**Provided records**.
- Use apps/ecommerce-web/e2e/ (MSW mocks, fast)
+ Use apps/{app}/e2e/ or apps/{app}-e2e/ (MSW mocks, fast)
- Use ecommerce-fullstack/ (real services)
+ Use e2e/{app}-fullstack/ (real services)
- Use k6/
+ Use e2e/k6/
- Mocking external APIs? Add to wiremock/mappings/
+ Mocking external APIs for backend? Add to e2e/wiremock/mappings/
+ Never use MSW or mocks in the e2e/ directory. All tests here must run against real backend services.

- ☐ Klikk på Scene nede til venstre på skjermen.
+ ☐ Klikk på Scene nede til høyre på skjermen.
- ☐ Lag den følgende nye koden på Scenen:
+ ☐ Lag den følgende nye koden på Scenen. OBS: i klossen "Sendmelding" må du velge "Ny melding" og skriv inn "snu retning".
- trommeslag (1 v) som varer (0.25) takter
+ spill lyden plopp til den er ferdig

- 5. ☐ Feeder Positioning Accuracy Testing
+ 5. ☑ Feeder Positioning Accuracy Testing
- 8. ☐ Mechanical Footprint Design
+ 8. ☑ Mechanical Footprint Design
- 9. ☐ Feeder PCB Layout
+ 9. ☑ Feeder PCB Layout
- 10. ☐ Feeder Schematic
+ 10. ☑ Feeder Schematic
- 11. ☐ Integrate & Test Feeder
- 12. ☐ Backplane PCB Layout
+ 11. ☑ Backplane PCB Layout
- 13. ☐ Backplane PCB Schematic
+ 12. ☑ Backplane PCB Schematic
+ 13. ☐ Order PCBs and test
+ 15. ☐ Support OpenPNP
* * *
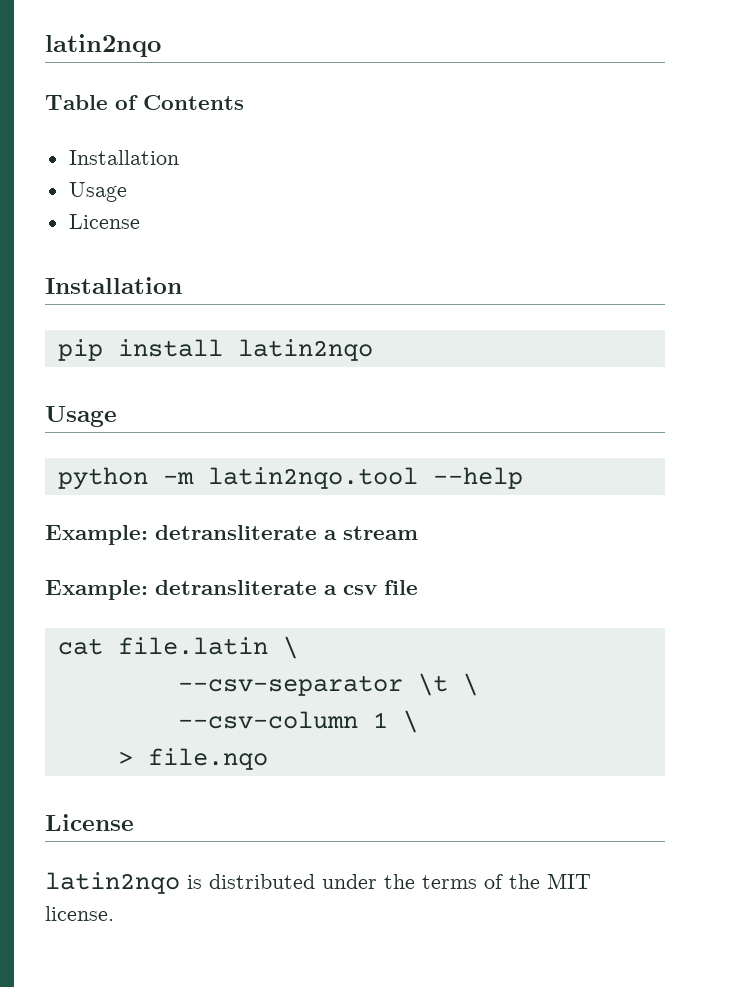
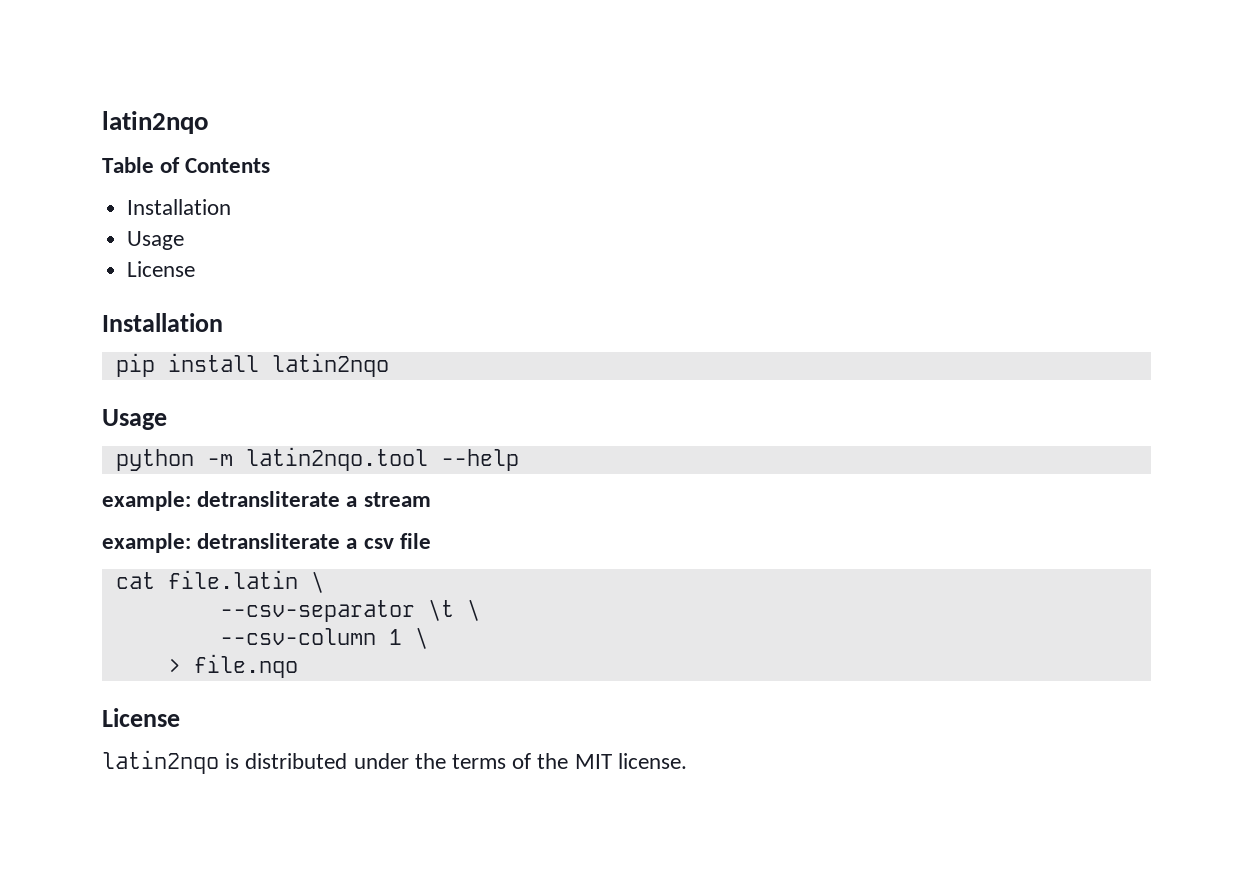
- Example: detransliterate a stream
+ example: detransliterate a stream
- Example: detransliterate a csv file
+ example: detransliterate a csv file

**Your task**. In the data above, retype exactly and only the lines between the one holding "- Use apps/ecommerce-web/e2e/" and the one holding "- 11. ☐ Integrate & Test Feeder", inclusive.

**Solution for this task**.
- Use apps/ecommerce-web/e2e/ (MSW mocks, fast)
+ Use apps/{app}/e2e/ or apps/{app}-e2e/ (MSW mocks, fast)
- Use ecommerce-fullstack/ (real services)
+ Use e2e/{app}-fullstack/ (real services)
- Use k6/
+ Use e2e/k6/
- Mocking external APIs? Add to wiremock/mappings/
+ Mocking external APIs for backend? Add to e2e/wiremock/mappings/
+ Never use MSW or mocks in the e2e/ directory. All tests here must run against real backend services.

- ☐ Klikk på Scene nede til venstre på skjermen.
+ ☐ Klikk på Scene nede til høyre på skjermen.
- ☐ Lag den følgende nye koden på Scenen:
+ ☐ Lag den følgende nye koden på Scenen. OBS: i klossen "Sendmelding" må du velge "Ny melding" og skriv inn "snu retning".
- trommeslag (1 v) som varer (0.25) takter
+ spill lyden plopp til den er ferdig

- 5. ☐ Feeder Positioning Accuracy Testing
+ 5. ☑ Feeder Positioning Accuracy Testing
- 8. ☐ Mechanical Footprint Design
+ 8. ☑ Mechanical Footprint Design
- 9. ☐ Feeder PCB Layout
+ 9. ☑ Feeder PCB Layout
- 10. ☐ Feeder Schematic
+ 10. ☑ Feeder Schematic
- 11. ☐ Integrate & Test Feeder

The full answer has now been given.